**MATERIAL SUPPLIED:**
.....

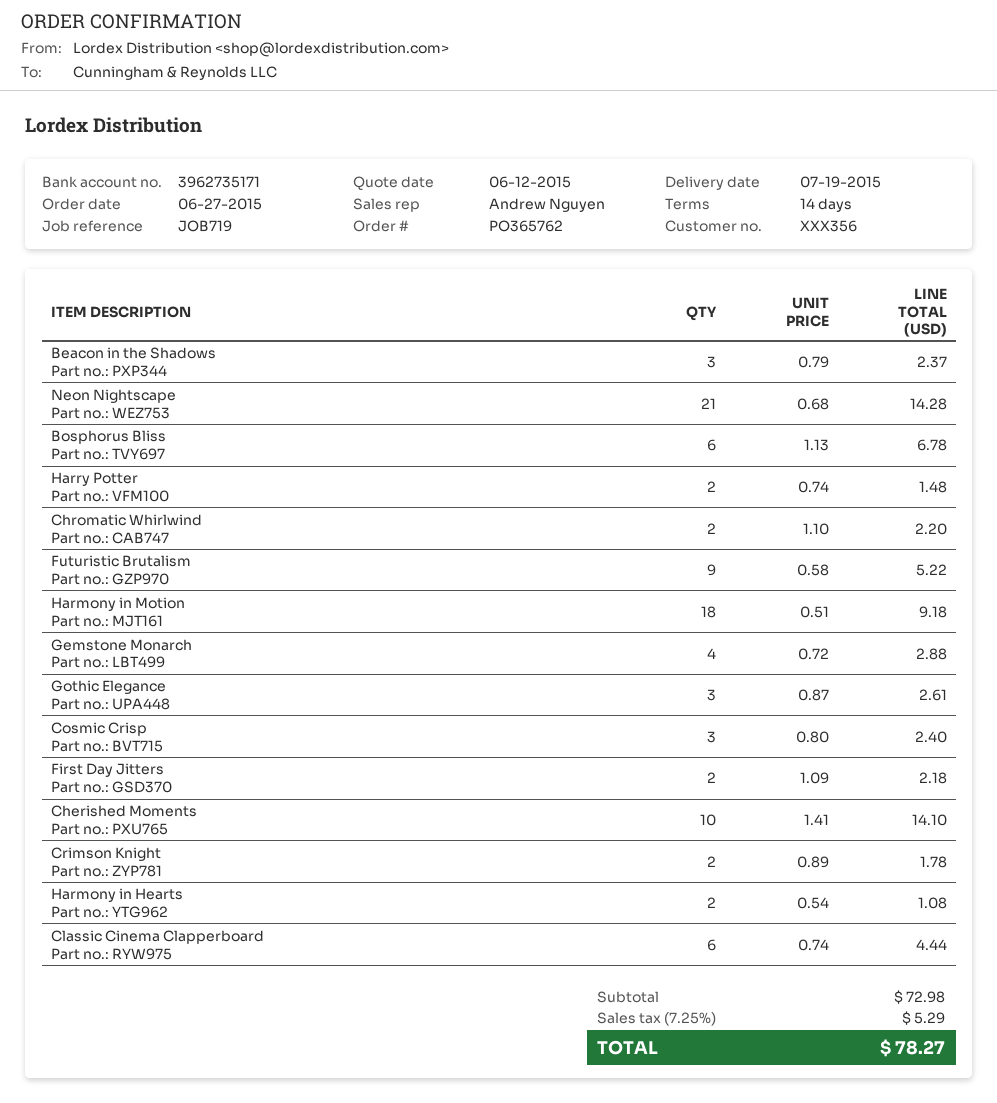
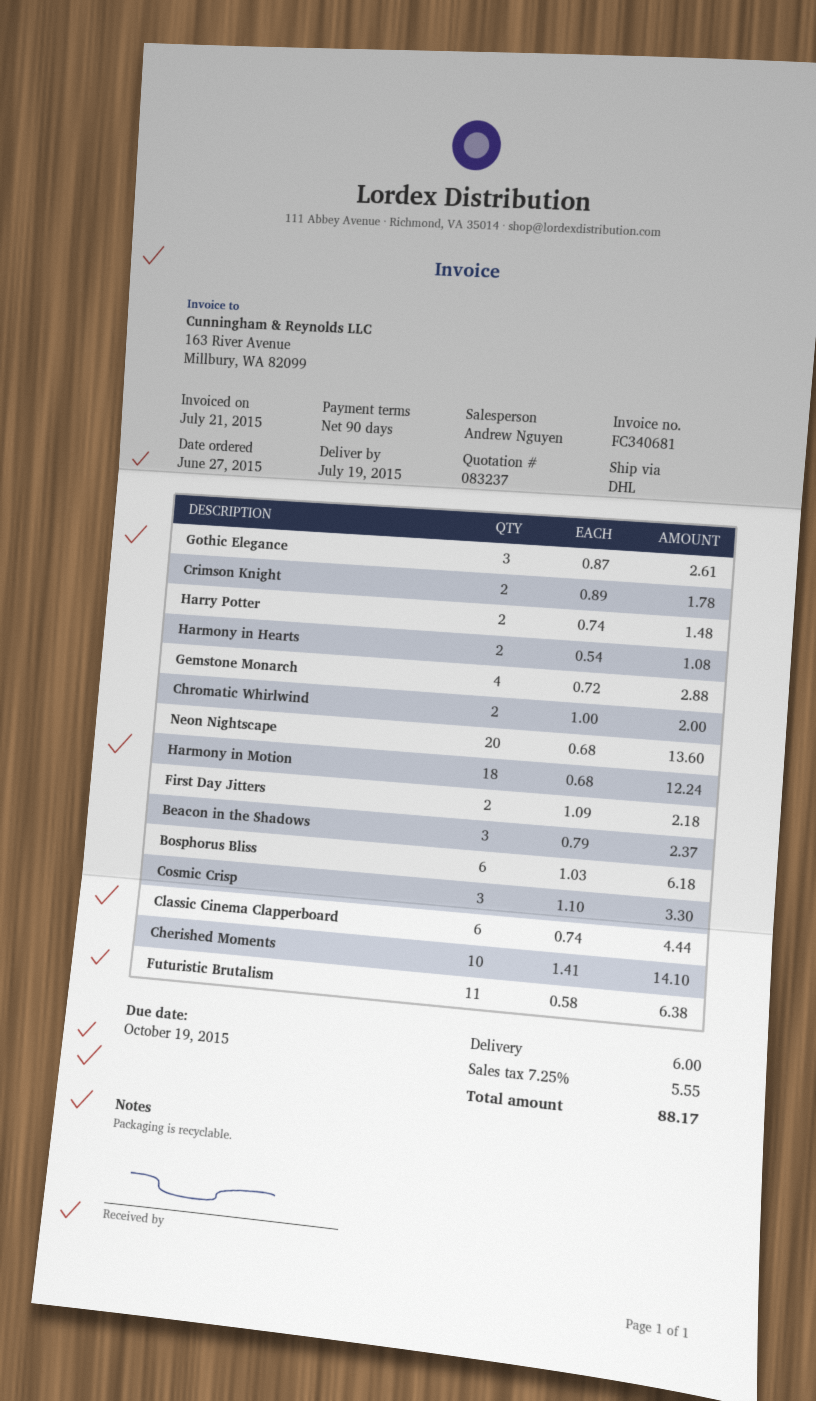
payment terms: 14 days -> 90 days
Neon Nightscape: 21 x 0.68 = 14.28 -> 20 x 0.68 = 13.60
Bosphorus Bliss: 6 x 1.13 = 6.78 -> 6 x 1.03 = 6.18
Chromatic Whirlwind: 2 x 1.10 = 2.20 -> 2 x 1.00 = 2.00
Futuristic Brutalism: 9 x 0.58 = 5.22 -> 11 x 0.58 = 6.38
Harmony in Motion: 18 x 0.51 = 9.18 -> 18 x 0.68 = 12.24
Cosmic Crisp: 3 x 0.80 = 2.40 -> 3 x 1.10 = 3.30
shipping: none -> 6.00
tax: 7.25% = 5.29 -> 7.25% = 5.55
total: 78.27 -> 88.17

.....

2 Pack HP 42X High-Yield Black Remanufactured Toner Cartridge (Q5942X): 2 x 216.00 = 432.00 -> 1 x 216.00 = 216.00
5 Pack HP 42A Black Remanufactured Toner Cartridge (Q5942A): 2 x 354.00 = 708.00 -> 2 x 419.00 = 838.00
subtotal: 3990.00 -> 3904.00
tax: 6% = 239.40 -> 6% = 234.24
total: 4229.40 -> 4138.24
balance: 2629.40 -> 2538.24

.....

**PROBLEM TO WORK ON:**
Looking at the listing above, count the lines that contain "Remanufactured" and give nothing but the number.

**RESULT OF THIS TASK:**
2